Всего найти не удалось, но половину из них я разыскал. Кроме того, мы предусмотрительно обменялись адресами с несколькими сокурсниками, для подстраховки.

По случаю успешного завершения сессии я со своими друзьями из редакции устроил скромный ужин в кафе «Север». Мы с удовольствием наслаждались ароматными цыплятами «табака», запивая еду сухим грузинским вином, вели светскую беседу о вреде алкоголя и втихаря разливали под столом принесённый с собою коньяк. Крепких напитков в кафе не подавали.

Ответственный секретарь майор Семёнов жаловался на боли в пояснице и грозился лечь в госпиталь, Толян Хоробрых мечтал о предстоящих международных соревнованиях по прыжкам с парашютом, а Серёжа Каширин надеялся, что издаст, наконец, сборник стихов, поскольку принципиальная договорённость с издательством «Красная звезда» уже имеется.

Каждый говорил о своём, наболевшем, и не было никому никакого дела до проблем, ожидающих нас на работе в понедельник. Журналисты просто отдыхали.

Между тем, именно понедельнику я обязан коренными изменениями в моей жизни и карьере. Мне предстояло выезжать в Прибылово, где расквартировался вертолётный полк, и сделать несколько репортажей об участии вертолётчиков по спасению людей с потерпевшего бедствие судна в Балтийском море. Тема о стихийных бедствиях, катастрофах и любых негативных явлениях в советской прессе, как правило, не муссировалась. Но газеты на западе как – то пронюхали о затонувшем рыбацком траулере и растрезвонили на весь мир о, якобы, полностью погибшем экипаже. На самом деле слухи были явно преувеличены, и мы уже знали, что четверых рыбаков выловили из воды наши вертолётчики.

Честно сказать, у армейской газеты не было оснований ввязываться в большую политику, не тот уровень и не та читательская аудитория. Но по каким – то соображениям Член Военного Совета приказал редактору подключиться к международной шумихе.

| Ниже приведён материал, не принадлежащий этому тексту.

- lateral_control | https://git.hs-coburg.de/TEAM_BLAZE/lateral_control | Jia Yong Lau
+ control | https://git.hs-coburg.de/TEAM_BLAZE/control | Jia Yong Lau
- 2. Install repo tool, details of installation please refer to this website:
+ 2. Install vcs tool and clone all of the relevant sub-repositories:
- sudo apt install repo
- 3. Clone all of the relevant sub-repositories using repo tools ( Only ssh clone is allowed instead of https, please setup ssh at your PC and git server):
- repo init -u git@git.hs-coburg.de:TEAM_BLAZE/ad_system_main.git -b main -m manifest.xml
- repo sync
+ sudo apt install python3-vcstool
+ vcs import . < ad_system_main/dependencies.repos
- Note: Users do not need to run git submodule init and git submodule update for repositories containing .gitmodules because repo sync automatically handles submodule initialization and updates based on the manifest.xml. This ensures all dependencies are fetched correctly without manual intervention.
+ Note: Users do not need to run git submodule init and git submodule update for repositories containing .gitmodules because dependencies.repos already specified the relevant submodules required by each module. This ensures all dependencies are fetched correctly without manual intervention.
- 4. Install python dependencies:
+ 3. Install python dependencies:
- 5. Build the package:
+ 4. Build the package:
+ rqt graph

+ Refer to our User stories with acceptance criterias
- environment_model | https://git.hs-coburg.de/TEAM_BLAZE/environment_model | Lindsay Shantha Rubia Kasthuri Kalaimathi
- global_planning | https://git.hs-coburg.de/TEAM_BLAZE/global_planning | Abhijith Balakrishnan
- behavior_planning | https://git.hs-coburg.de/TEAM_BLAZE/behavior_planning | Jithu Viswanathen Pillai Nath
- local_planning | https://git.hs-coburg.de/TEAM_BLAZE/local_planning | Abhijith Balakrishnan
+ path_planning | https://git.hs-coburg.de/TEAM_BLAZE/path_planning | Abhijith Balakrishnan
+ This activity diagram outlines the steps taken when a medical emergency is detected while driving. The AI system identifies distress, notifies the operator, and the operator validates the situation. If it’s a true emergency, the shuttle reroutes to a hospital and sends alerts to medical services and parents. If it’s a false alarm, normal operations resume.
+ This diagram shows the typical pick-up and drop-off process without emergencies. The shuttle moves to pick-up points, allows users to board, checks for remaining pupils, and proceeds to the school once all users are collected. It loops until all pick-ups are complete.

Фактуры на месте оказалось достаточно, и ночью я передал дежурному по выпуску очередного номера телефонограмму всю наработанную корреспонденцию.

Судя по поведению Ялыгина, моя командировка удалась. Правда, благодарности не последовало, но ровно через неделю меня пригласил к себе начальник отделения кадров политотдела майор Батехин. Гладко выбритый, с румянцем во все щёки, аккуратно подстриженный и безупречно одетый, он производил впечатление преуспевающего в службе военного чиновника, знающего себе цену. По обличию офицер отдалённо напоминал мне князя Меншикова – верного помощника и беззаветно преданного сподвижника императора Петра Великого. Разница заключалась в том, что Леонид Лукич по характеру был более сдержан, тактичен и далеко не авантюрист. Он относился к людям, про которых говорят: чужого не возьмёт и своего не упустит.

По широкой улыбке и весёлому блеску глаз майора я догадался, что предстоящий разговор обещает быть позитивным. Сердце ёкнуло в предвкушении, что мне предложат долгожданную квартиру. Однако, я оказался не прав.

– Как настроение, – назвав меня по имени – отчеству, поинтересовался начальник, когда мы расположились по обе стороны его огромного письменного стола, похоже, Екатерининских времён.

– Как учили в первом классе! – подхватив игривость в тоне майора, бодро ответил я.

Опыт общения с людьми у меня выработался, я не робел даже при разговорах с генералами, и накрепко усвоил самое главное: гиблое дело – в беседах изливать свои болячки.